» SUPPLIED DATA

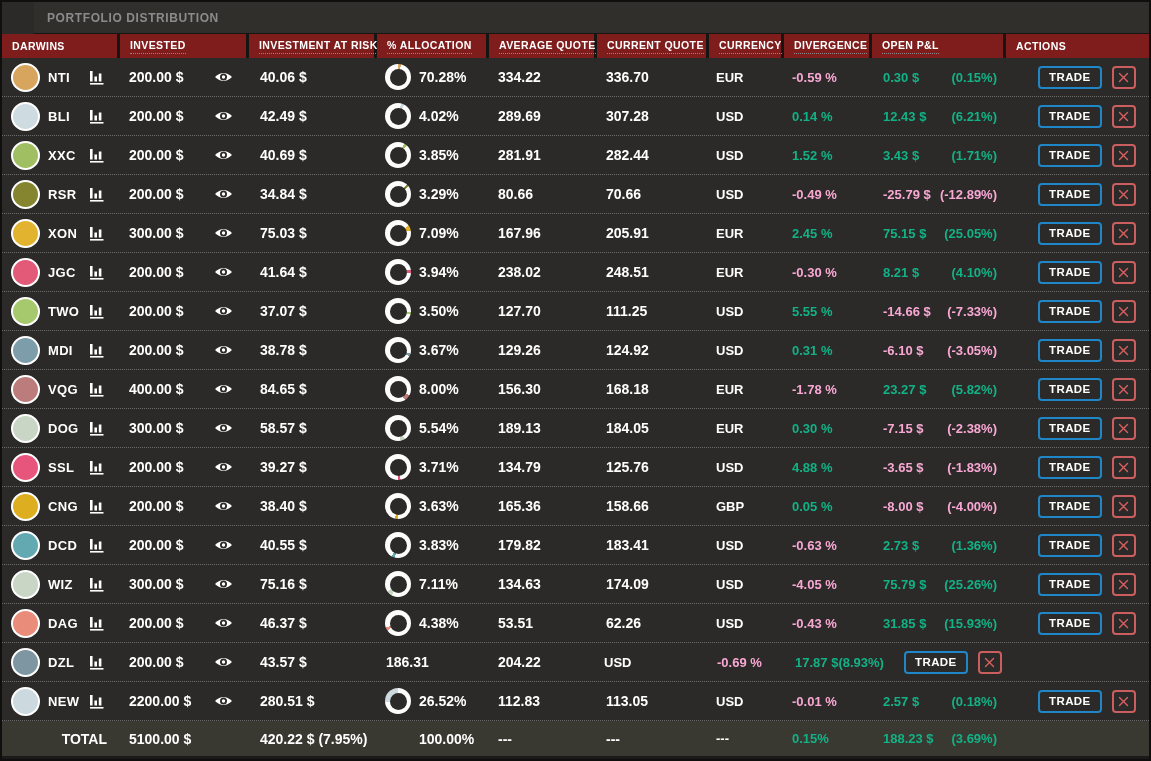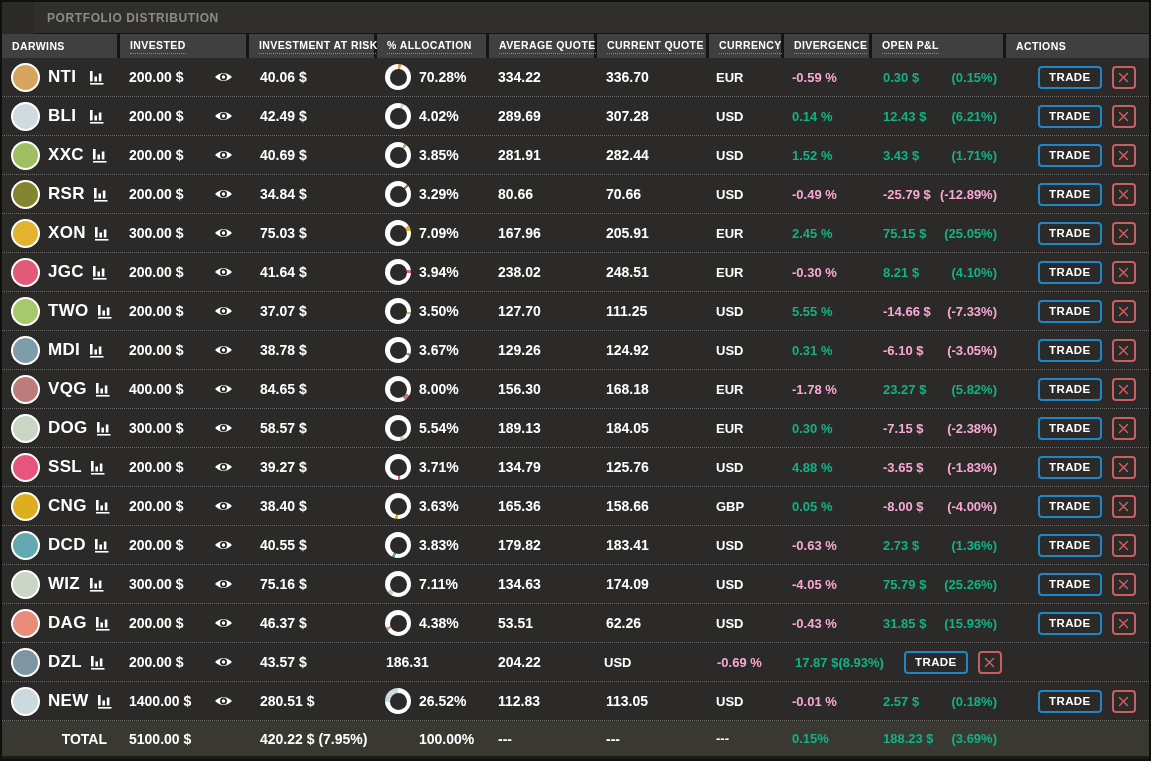--- a/index.html
+++ b/index.html
@@ -11,7 +11,7 @@
   
   .grid{display:grid;grid-template-columns:118px 129px 128px 112px 108px 112px 75px 88px 134px 1fr;}
   .thead{height:24px;background:#161514;}
-  .hcell{background:#404040;display:flex;align-items:center;padding:0 0 0 10px;border-right:3px solid #161514;}
+  .hcell{background:#7f1d1d;display:flex;align-items:center;padding:0 0 0 10px;border-right:3px solid #161514;}
   .hcell:last-child{border-right:none;}
   .hlabel{color:#fff;font-size:10.5px;font-weight:bold;letter-spacing:.4px;white-space:nowrap;}
   .hlabel.u{border-bottom:1px dotted #8a8a8a;padding-bottom:2px;}

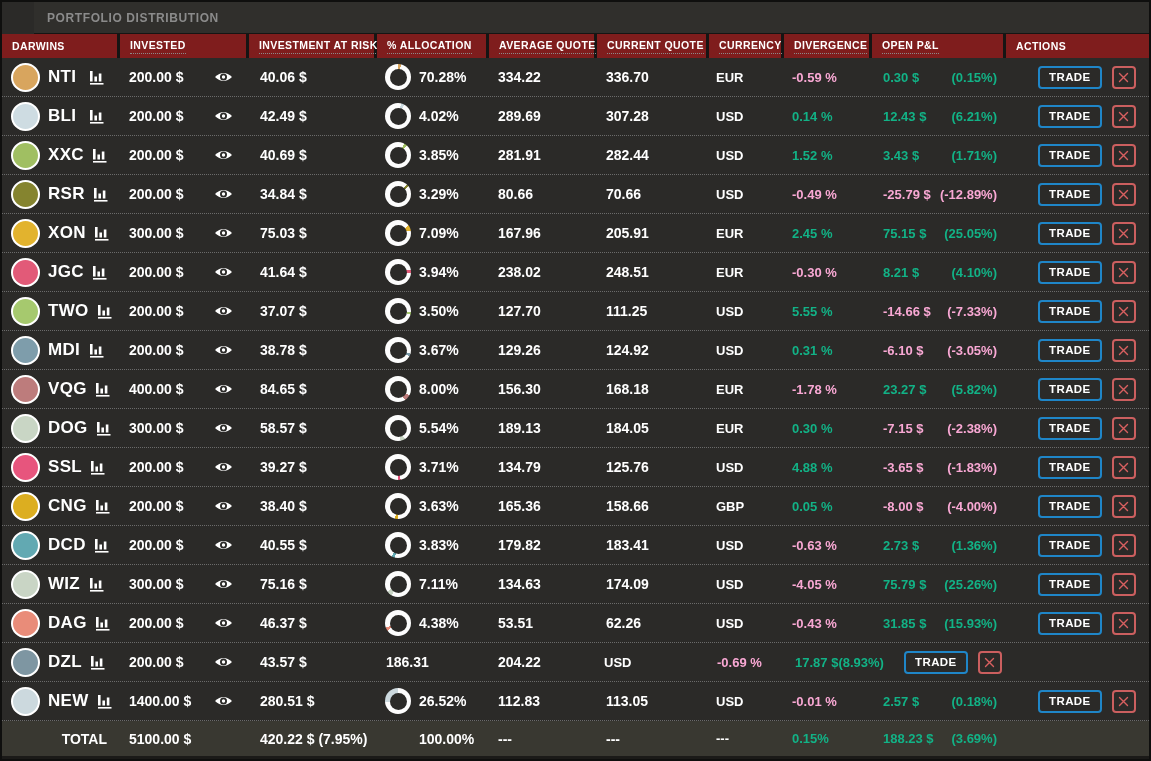--- a/index.html
+++ b/index.html
@@ -20,7 +20,7 @@
   .cell{display:flex;align-items:center;height:100%;color:#fff;}
   .c-darwins{padding:0 14px 0 9px;gap:8px;}
   .avatar{width:29px;height:29px;border-radius:50%;border:2px solid #fff;flex:none;}
-  .ticker{font-size:17px;font-weight:bold;letter-spacing:.3px;}
+  .ticker{font-size:13px;font-weight:bold;letter-spacing:.3px;}
   .icon-btn{margin-left:auto;display:flex;align-items:center;background:none;border:none;padding:0;cursor:pointer;}
   .c-invested{padding:0 16px 0 9px;}
   .val{font-size:14px;font-weight:bold;white-space:nowrap;}

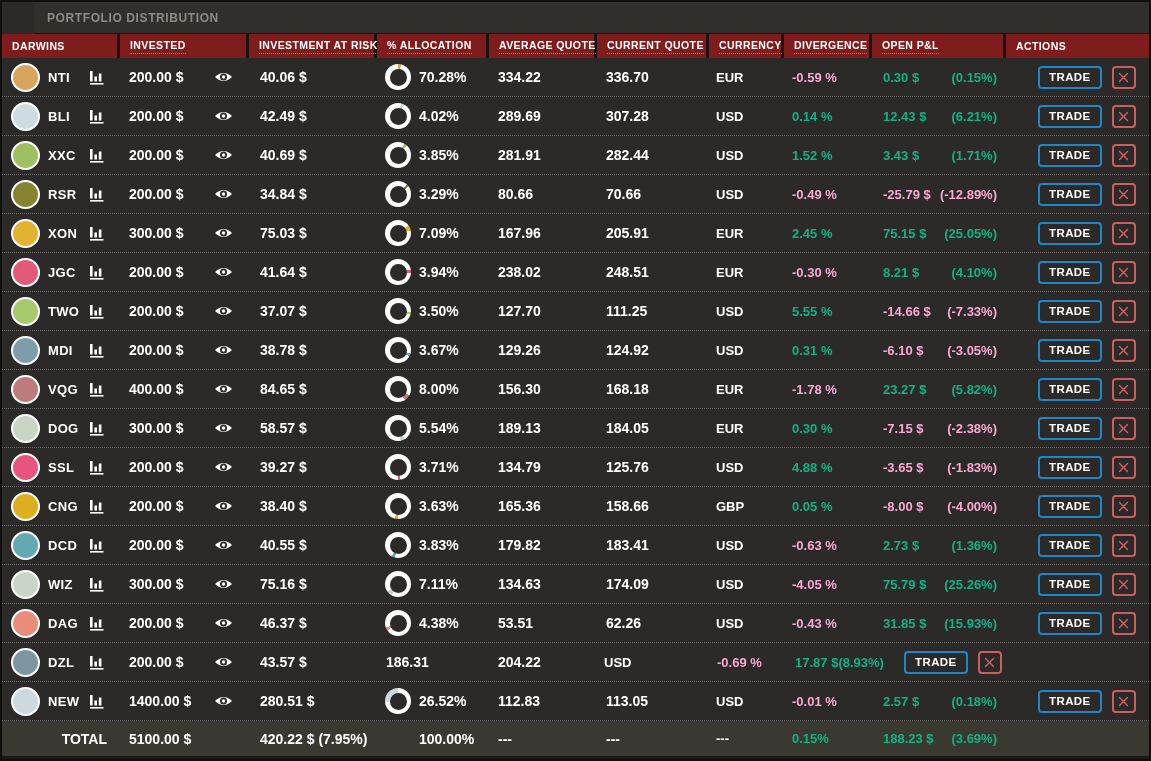--- a/index.html
+++ b/index.html
@@ -979,7 +979,7 @@
           </button>
         </div>
         <div class="cell c-invested">
-          <span class="val">1400.00 $</span>
+          <span class="val">2200.00 $</span>
           <button class="icon-btn">
             <svg width="19" height="12" viewBox="0 0 19 12">
               <path d="M1 6 Q9.5 -2 18 6 Q9.5 14 1 6 Z" fill="#fff"></path>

» EXERCISE GOAL
Would you please copy every line in the data that contains the word "icon"?

» FINAL ANSWER
   .icon-btn{margin-left:auto;display:flex;align-items:center;background:none;border:none;padding:0;cursor:pointer;}
           <button class="icon-btn">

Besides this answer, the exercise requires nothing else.